America paved over a big chunk of the West, creating cities like Los Angeles (its largest sprawling city) and Phoenix (its sprawlingest large city). It created huge parking lots for its cars, among other mistakes. These days, though, because of online shopping, transportation apps, and the possibility of self-driving vehicles (or at least, robo-valets) those overbuilt lots may eventually be built over. Some will become homes, some (drought permitting) gardens. And some could be used for sports.
So, here’s a future sport you can play in the vacant mega-lots of American superstores. It’s called Gunslinger:
How to Play
- Each team has 3 Racketeers, 2 Sticklers, and 1 Lone Gunslinger. The Racketeers carry tennis rackets. The Sticklers carry hockey sticks. The Gunslinger carries a hockey stick too, but also has a tennis racket sheathed in a case slung over his or her shoulder, which he or she can draw and re-holster at will
- All players wear roller-skates
- The ball is a tennis ball
- The goal is a quidditch-style hoop or football (soccer) net. No goalkeepers
- The rink dimensions are roughly the size of a football pitch or NFL field
- The rink can be (but does not have to be) surrounded by boards/walls, which the players can hit the ball off of in strategic ways …and which the players can check one another into if you are playing full-contact Gunslinger. The height of the boards/walls can differ from rink to rink as much as you want, as can the number of sides which have boards/walls.
- Penalties are similar to hockey: the offending player is sent to the penalty box for a fixed amount of time
- High-sticking is not allowed for Sticklers or Gunslingers. Slashing is not allowed at all
- If a Gunslinger drops his/her stick or racket on the ground, he/she is not allowed to play the ball until is picked back up again
- Player substitutions are similar to hockey: they can be made ‘on the fly’

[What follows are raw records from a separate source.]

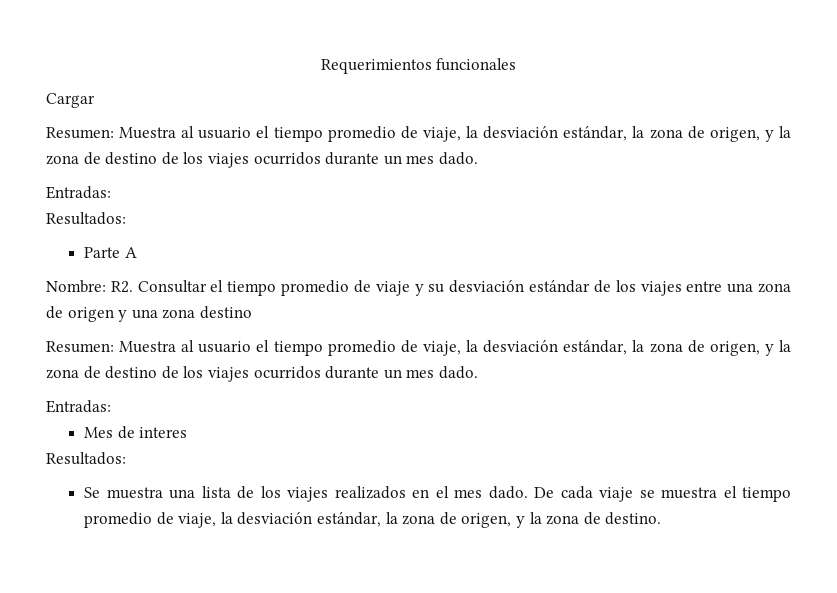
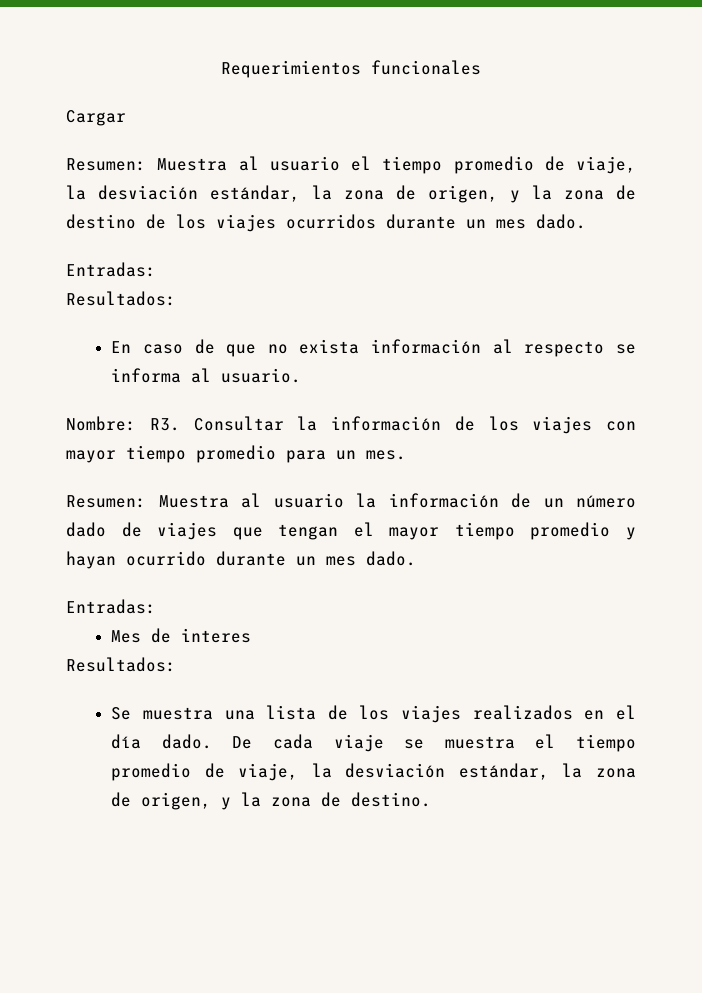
- Parte A
- Nombre: R2. Consultar el tiempo promedio de viaje y su desviación estándar de los viajes entre una zona de origen y una zona destino
- Resumen: Muestra al usuario el tiempo promedio de viaje, la desviación estándar, la zona de origen, y la zona de destino de los viajes ocurridos durante un mes dado.
+ En caso de que no exista información al respecto se informa al usuario.
+ Nombre: R3. Consultar la información de los viajes con mayor tiempo promedio para un mes.
+ Resumen: Muestra al usuario la información de un número dado de viajes que tengan el mayor tiempo promedio y hayan ocurrido durante un mes dado.
- Se muestra una lista de los viajes realizados en el mes dado.
+ Se muestra una lista de los viajes realizados en el día dado.

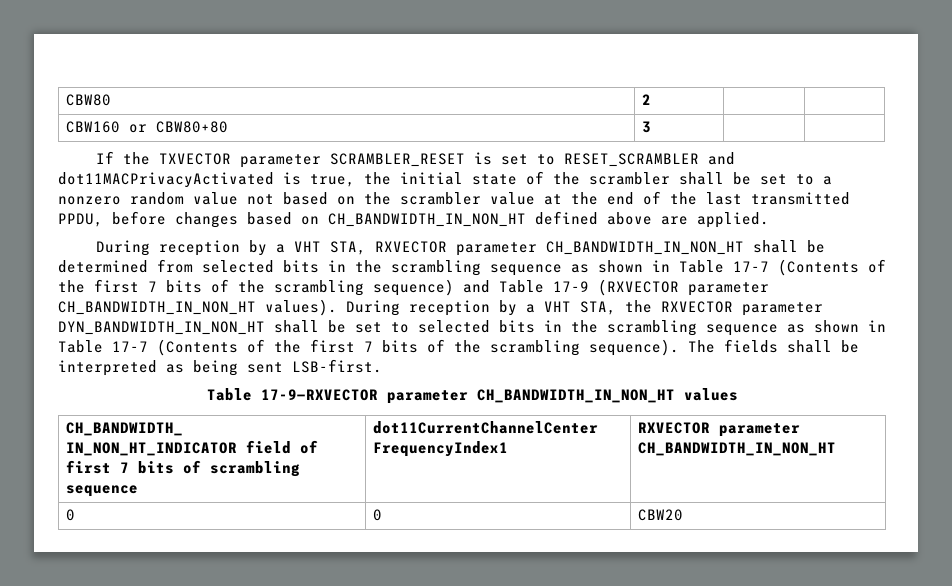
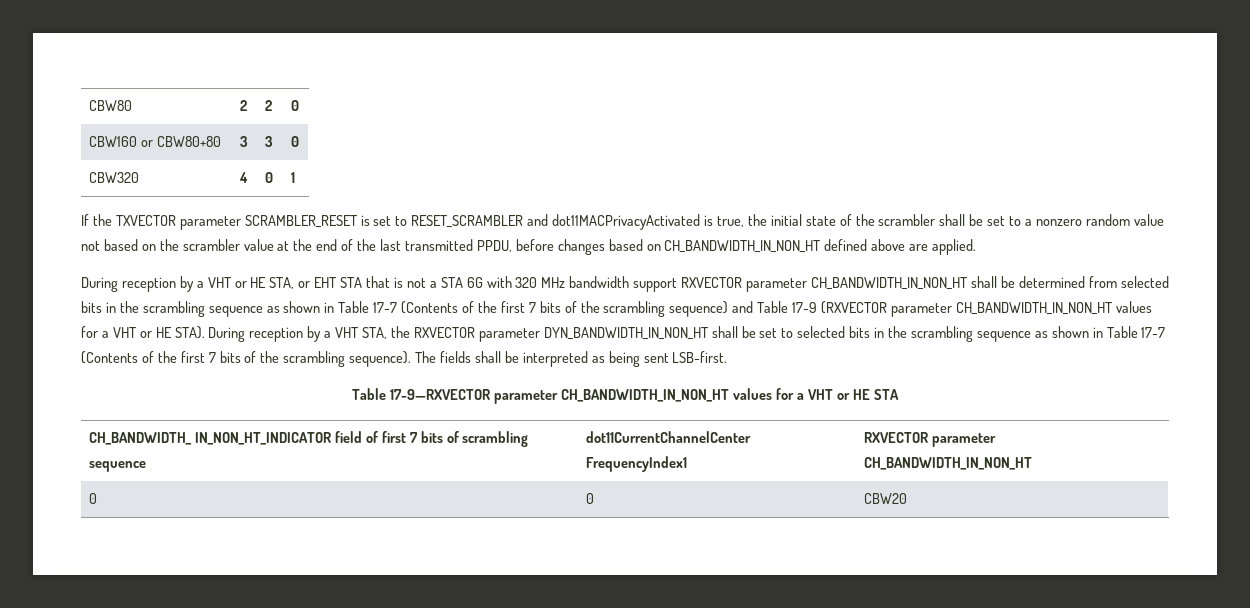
- CBW80 | 2 | |
+ CBW80 | 2 | 2 | 0
- CBW160 or CBW80+80 | 3 | |
+ CBW160 or CBW80+80 | 3 | 3 | 0
+ CBW320 | 4 | 0 | 1
- During reception by a VHT STA, RXVECTOR parameter CH_BANDWIDTH_IN_NON_HT shall be determined from selected bits in the scrambling sequence as shown in Table 17-7 (Contents of the first 7 bits of the scrambling sequence) and Table 17-9 (RXVECTOR parameter CH_BANDWIDTH_IN_NON_HT values).
+ During reception by a VHT or HE STA, or EHT STA that is not a STA 6G with 320 MHz bandwidth support RXVECTOR parameter CH_BANDWIDTH_IN_NON_HT shall be determined from selected bits in the scrambling sequence as shown in Table 17-7 (Contents of the first 7 bits of the scrambling sequence) and Table 17-9 (RXVECTOR parameter CH_BANDWIDTH_IN_NON_HT values for a VHT or HE STA).
- Table 17-9—RXVECTOR parameter CH_BANDWIDTH_IN_NON_HT values
+ Table 17-9—RXVECTOR parameter CH_BANDWIDTH_IN_NON_HT values for a VHT or HE STA

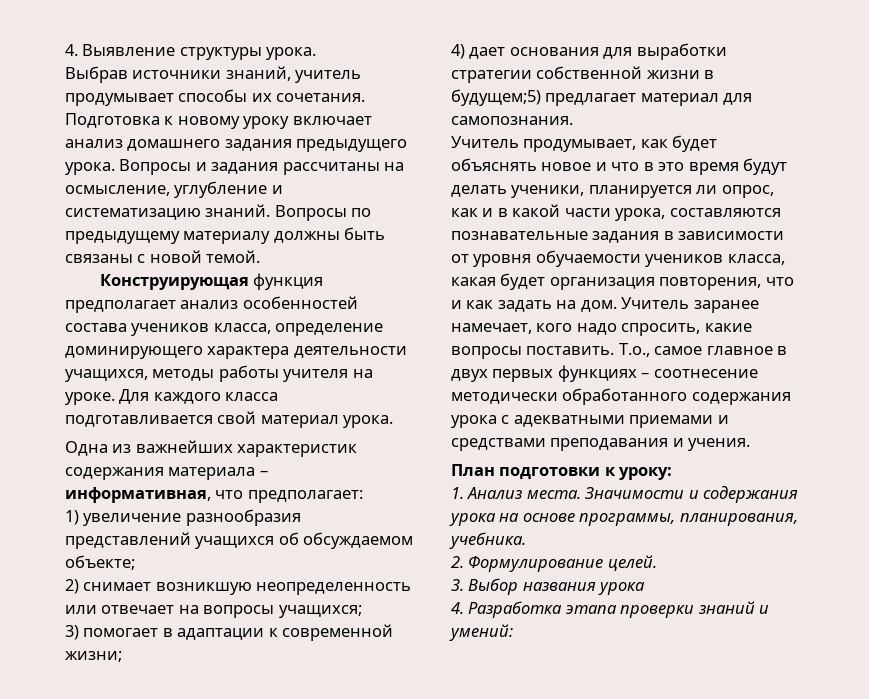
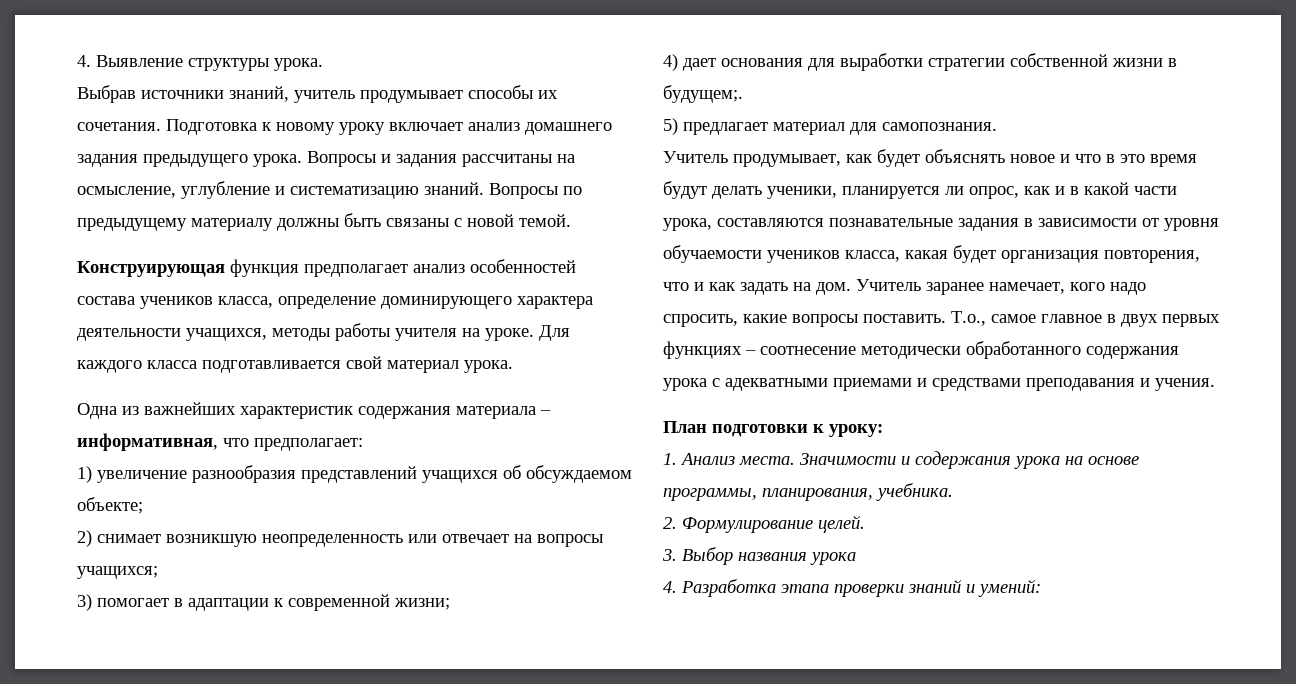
- 4) дает основания для выработки стратегии собственной жизни в будущем;5) предлагает материал для самопознания.
+ 4) дает основания для выработки стратегии собственной жизни в будущем;.
+ 5) предлагает материал для самопознания.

- Racketeers and Sticklers can also swap their utensils on the fly – e.g. handing their stick to someone on their bench and being handed a racket instead – so long as there are always 3 Racketeers and 2 Sticklers on the rink at any time
- There is no such thing as being offside
- Refs sit in tennis-style high-chairs spread out around the walls of the rink
- Overtime: First team to score wins. Overtime starts with a Gunslinger faceoff at centre-court
- Out of bounds: if a player knocks a ball out of bounds, a Racketeer on the opposite team gets to serve the ball inbounds from the side of the rink (sort of like a corner kick) in roughly the same spot the ball went out of bounds. If it is difficult to tell which team knocked the ball out, then there is a faceoff, which Sticklers or Gunslingers can compete in
- After a goal is scored, the opposite team gets to start with the ball behind their own goal line, and the team that scored is not allowed to cross the goal line to interfere
- THE GUNNER: if possible, you can also play Gunslinger with a Gunner. Each team’s Gunner sits high up behind their own goal line, armed with a tennis-ball-shooting cannon which the Gunner’s job is to aim and fire. Anytime a goal is scored, or any time a ball is knocked out of bounds along the goal line, the Gunner on that side gets to start play again by firing a ball back in play. It’s an important skill position: a good Gunner will be able to aim with precision and speed to give one of his teammates a useful outlet pass
Well, there it is: Gunslinger. Should be fun. It’s a simple, speedy game of sharpshooting skill — yet also a game with a cat-and-mouse sort of strategy. Sticklers and Gunslingers will have an advantage when the ball is on the ground; Racketeers when the ball is in the air. Each team will have 3 of each (3 racketeers; 2 Sticklers + 1 Gunslinger). And, of course, that Lone Gunslinger will have to be especially skillful and cool. As any Gunslinger worth the name must be.